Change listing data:

───

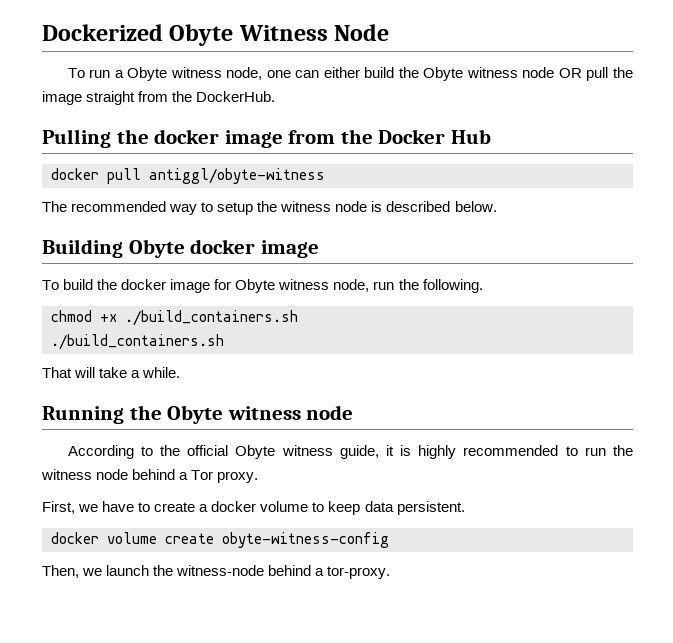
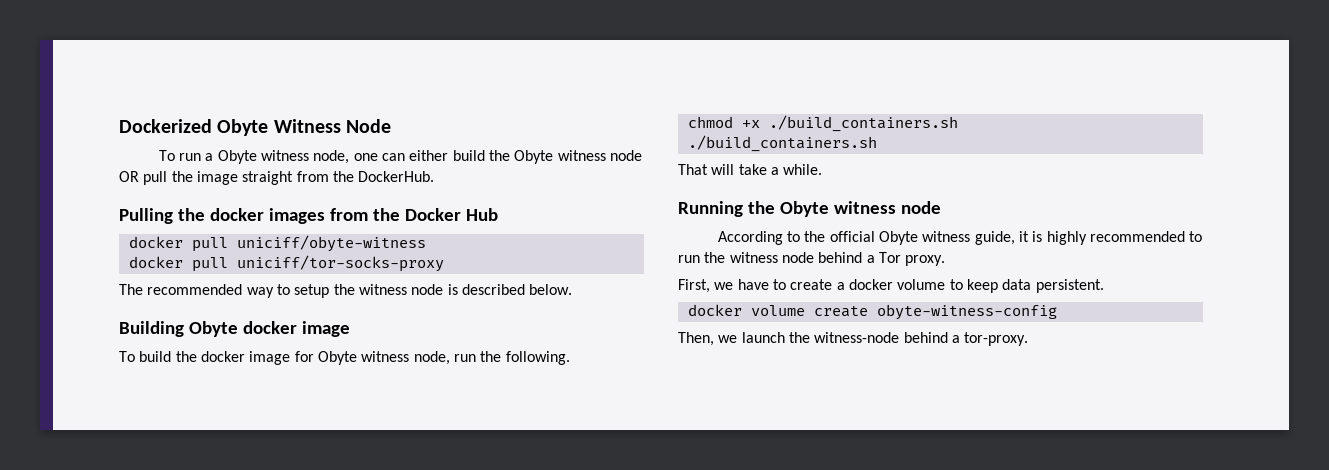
- Pulling the docker image from the Docker Hub
+ Pulling the docker images from the Docker Hub
- docker pull antiggl/obyte-witness
+ docker pull uniciff/obyte-witness
+ docker pull uniciff/tor-socks-proxy

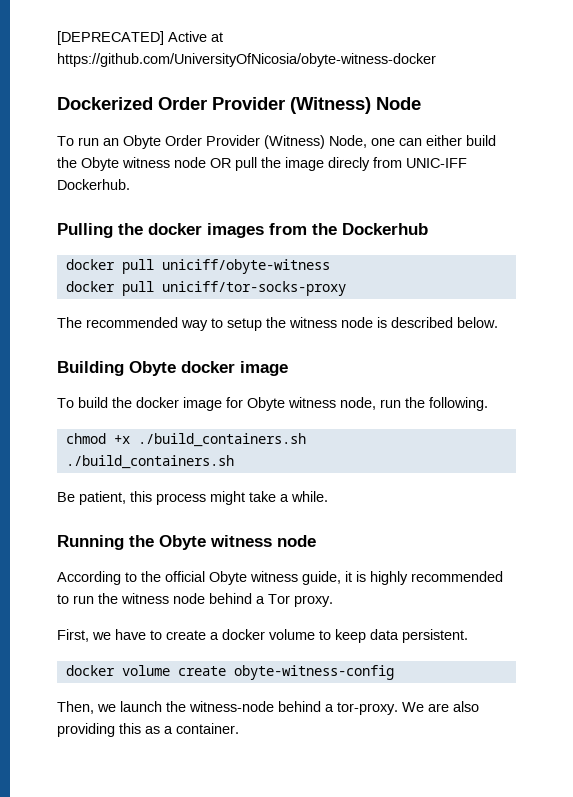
- Dockerized Obyte Witness Node
- To run a Obyte witness node, one can either build the Obyte witness node OR pull the image straight from the DockerHub.
+ [DEPRECATED] Active at https://github.com/UniversityOfNicosia/obyte-witness-docker
+ Dockerized Order Provider (Witness) Node
+ To run an Obyte Order Provider (Witness) Node, one can either build the Obyte witness node OR pull the image direcly from UNIC-IFF Dockerhub.
- Pulling the docker images from the Docker Hub
+ Pulling the docker images from the Dockerhub
- That will take a while.
+ Be patient, this process might take a while.
+ We are also providing this as a container.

───

Copy exactly what appears in the entries, beginning with the first line and ending with the line that has "- To run a Obyte", but not the pictures.

* [Exercise result]:
- Pulling the docker image from the Docker Hub
+ Pulling the docker images from the Docker Hub
- docker pull antiggl/obyte-witness
+ docker pull uniciff/obyte-witness
+ docker pull uniciff/tor-socks-proxy

- Dockerized Obyte Witness Node
- To run a Obyte witness node, one can either build the Obyte witness node OR pull the image straight from the DockerHub.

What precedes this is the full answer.